For a moment her body is out of her control, rising as she’s filled with what feels like a rush of wind but must be something more. She tries to count time, loses her nerve, tries to find the courage to open her eyes and take in the  entity that was going to take her life.

She keeps her eyes shut. But then her feet hit the ground again, and she’s wide open. Confused, but there is little time to think if she's not dead and Corypheus still stands before her.

She's never seen a demon show quiet so much fear. 

Kimani takes a tentative step forward and Corypheus raises his hand, but she casts so hard he nearly topples over, falling to his knees. Even so low he is nearly eye-level to her, panting with an expression split open in despair, in fear. His lips move wordlessly. She thinks he prays to his gods.

Kimani lay her hand over where his heart might be; she doesn’t know why she does it until she’s touching him, curling her nails against lizard-rough skin. If this were still up to her she would hinge her arm back and punch him through, take his blighted heart as a prize, but the Fade stills her. Death isn’t in the taking of his heart; It should lie  _in_  his heart, blooming like a flower to bring him where he wishes to be most.

Kimani looks down at the slack-jawed magister and raises an eyebrow.  _No kingdom for you._

She remembers little of how she opened the Fade at Adamant, only remembers that it hurt as it does now, as something hot pushes deep in her chest, up into her arm and down to the Anchor. Her palm is on fire and suddenly Corypheus is glowing green in the cracks of his skin, and he’s screaming as everything dancing in the air falls back down to earth in a storm of rubble.

The rift opens on him from the inside, burning him from the inside, swallowing him from the inside with one sickening crack of his body as it snaps in half. A painful glow of too familiar light. And then, nothing.

Just a wisp of smoke that breaks away in the passing breeze.

Kimani exhales in a tumbling whimper.  _Gone. He’s gone. It’s done. Really?_

Her knees buckle and she falls to the ground in what feels gentler than it surely is. The back of her head jolts as it hits the gravel, and she blinks away stars only to realize she’s  _seeing_ stars. Swirls of stars in the blue-black night sky, parted by a weak crack glowing sickly green. The light from the Fade dims as it retreats into its proper realm; with time, it will match the scar on the opposite side of Kimani’s vision, serene in its murky purple haze. The Fade is blissfully silent.

“Not...even…a thank-you,” Kimani croaks, laughing at her own ill-timed joke with a groan. She feels so heavy, so leaden that It has to mean she’s dying. She thinks. She can’t feel her tears, but they forge clean paths of skin down her temples. “Oh, damn it.”

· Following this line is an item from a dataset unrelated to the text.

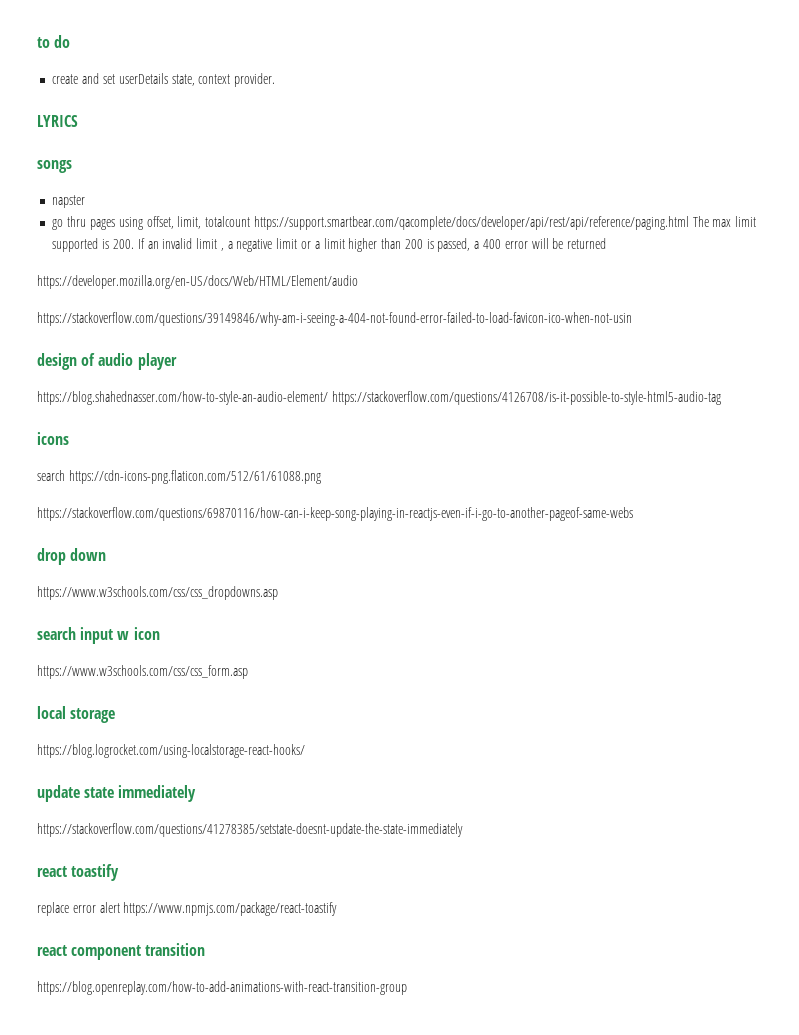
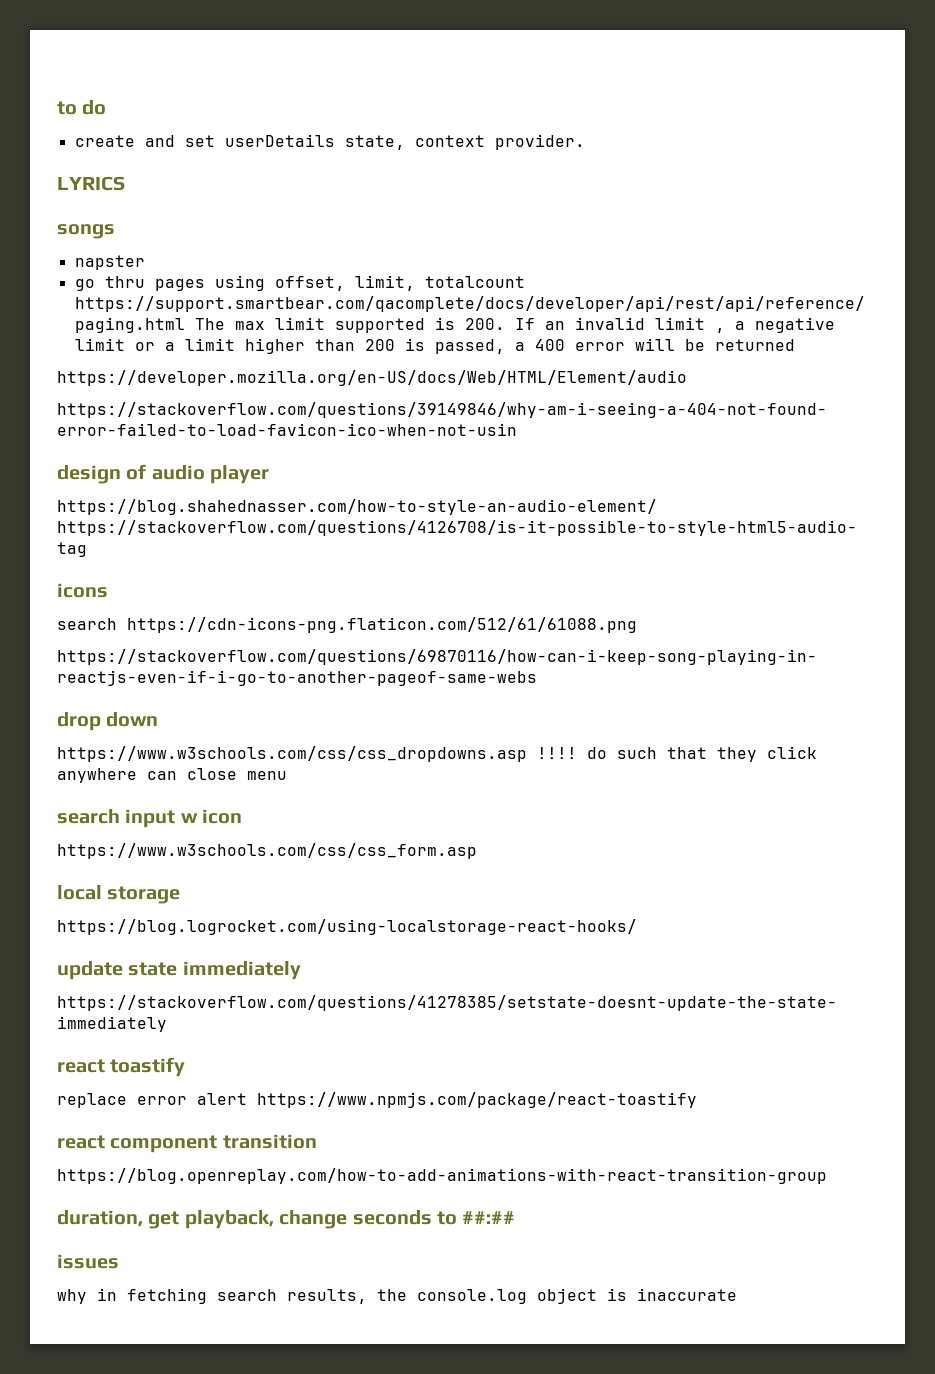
(278, 593) none -> [537,746,817,762] [57,768,287,783] !!!! do such that they click anywhere can close menu
(407, 988) none -> [57,1210,516,1229] [57,1254,119,1269] [57,1288,737,1304] // duration, get playback, change seconds to ##:## // issues // why in fetching search results, the console.log object is inaccurate

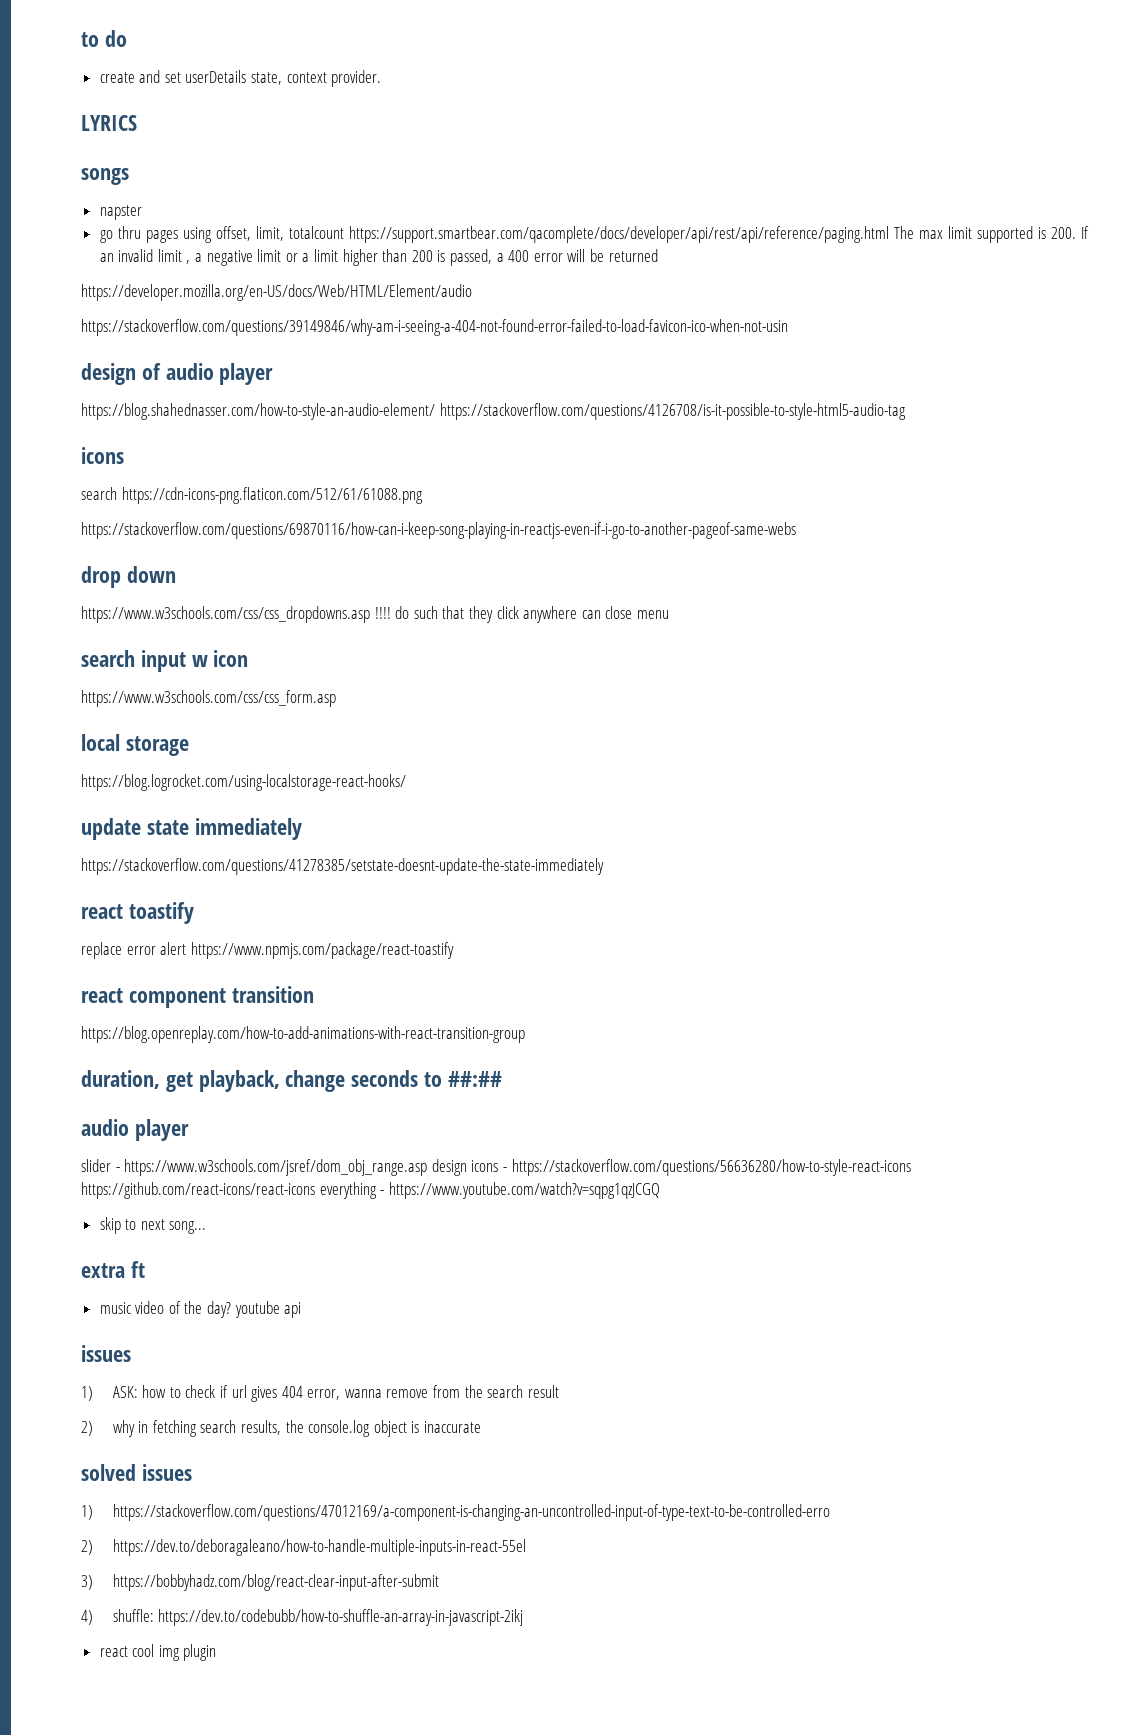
[57,1254,119,1269] issues // -> [81,1119,189,1141] [81,1159,911,1176] [81,1182,660,1199] [99,1217,207,1234] [81,1261,145,1278] [99,1301,302,1318] [81,1345,131,1362] [81,1385,559,1402] [81,1421,93,1436] audio player // slider - https://www.w3schools.com/jsref/dom_obj_range.asp design icons - https://stackoverflow.com/questions/56636280/how-to-style-react-icons https://github.com/react-icons/react-icons everything - https://www.youtube.com/watch?v=sqpg1qzJCGQ // skip to next song... // extra ft // music video of the day? youtube api // issues // 1) ASK: how to check if url gives 404 error, wanna remove from the search result // 2)
(737, 1294) none -> [81,1464,192,1481] [81,1504,830,1521] [81,1539,526,1556] [81,1574,439,1591] [81,1609,524,1626] [99,1644,217,1661] // solved issues // 1) https://stackoverflow.com/questions/47012169/a-component-is-changing-an-uncontrolled-input-of-type-text-to-be-controlled-erro // 2) https://dev.to/deboragaleano/how-to-handle-multiple-inputs-in-react-55el // 3) https://bobbyhadz.com/blog/react-clear-input-after-submit // 4) shuffle: https://dev.to/codebubb/how-to-shuffle-an-array-in-javascript-2ikj // react cool img plugin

Her  _mother_. Months since they’d spoken, since they’d met ind reams, and now Kimani will never receive her letter and her mother will hear on the streets that her daughter, the Inquisitor, is dead.

Triumphant. But, dead. And Asha Lia will cry in Bann Trevelyan’s arms. And they will mourn the daughter they hardly knew.

‘Don’t be afraid,” Cole murmurs, appearing above her. Kimani wheezes, frightened; before her now is the sweetest harbinger of death anyone could ask for, if they were asking. He would commit her to the dark with kind pale eyes and a watery smile, too genuine. Helping.

“Cole…”

He puts a finger to his lips. “Brighter and brighter, like fire with more kindling. You will not die.”

“Please.”

“Just wait.” He lay a cool, bony hand on her forehead. “Do you feel it?”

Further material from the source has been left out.